After my last blog, many have asked me to share more about my own personal experience climbing the corporate ladder in the male-dominated world of publishing. Keep in mind, it was 1997 when I first became a CEO and Publisher, and only five percent of us were at the helm of newspapers with a circulation of more than 85,000.
My experiences of sexism are too numerous to mention here, but suffice it to say all were memorable. Growing up in a suburb of St. Louis and playing street ball with the boys, I was the best batter on the team, but I had to play by the boys’ rules; “girls” batted last. I was the only girl. I was determined to change the rules down the road. Besides my own #MeToo moments as an executive, many powerful men tested me thinking I’d be a pushover, including two governors, the wealthy owner of an NFL franchise, a Teamster chief, Wall Street media analysts, the CEO of my largest advertiser, and a group of litigious auto dealers.
My capacity to play hard ball during negotiations of multi-million-dollar contracts actually became a sport. I am often reminded that privately humor can be a powerful tonic at such times. Being thrown out of a men’s-only bar and being hit on in a Chicago hotel by the chairman of a company that had just acquired our paper just made me more resolute to pave the way for those coming behind me.

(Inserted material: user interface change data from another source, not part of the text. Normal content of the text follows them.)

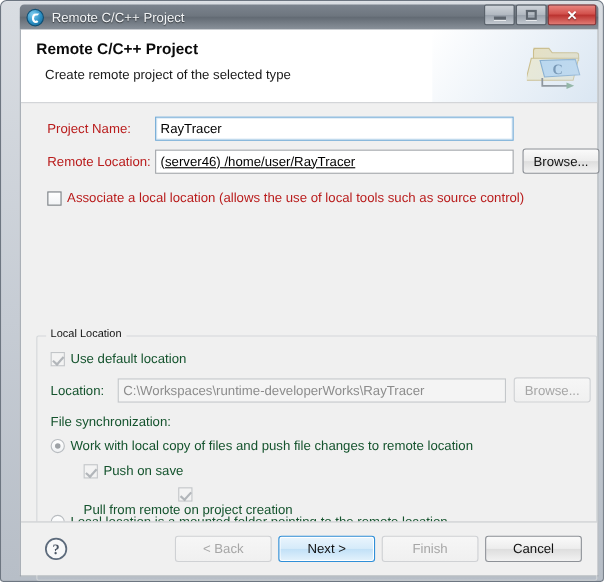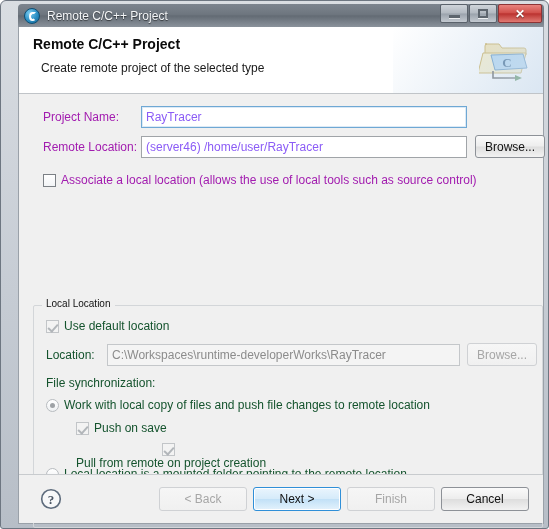"Project Name:" .lbl { color: #a21caf -> #b91c1c }
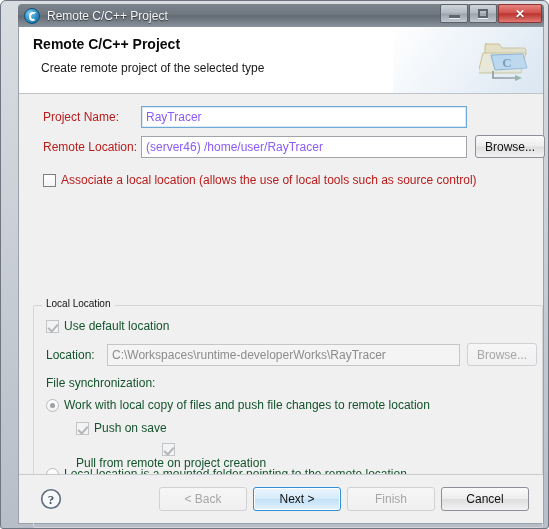"RayTracer" input.txt { color: #8b5cf6 -> #000000 }
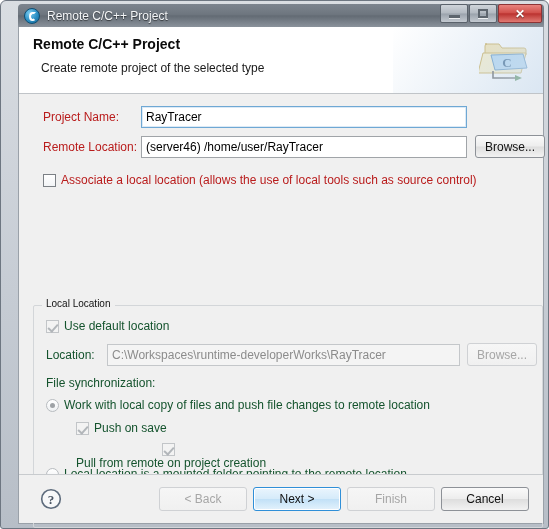"(server46) /home/user/RayTracer" input.txt { text-decoration: none -> underline }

Sponsoring talented women to the top executive roles requires a commitment from the top to develop and nurture the kind of culture that values women’s special strengths and assets. A piece of advice I shared and routinely use in coaching sessions with women clients is “do not let men dominate a meeting.” Statistically, men talk about 75 percent of the time in a meeting - to one another. Also, “do not let them put forward your ideas.” There are great strategies for calling men out on this publicly, but respectfully.
Also, you must be willing to hold out for the right person when hiring as you seek diversity. At one point later in my career, I held open simultaneously both my CFO and my CIO positions for six months, determined to find a woman for both spots who would bring valuable emotional intelligence to roles typically lacking in these key leadership positions.
Those of us who have succeeded in establishing cultures where women and men can do their best work, must find ways to pay it forward, sponsor and nurture the talent who will be the next leaders.
We know how to do this. Let’s partner.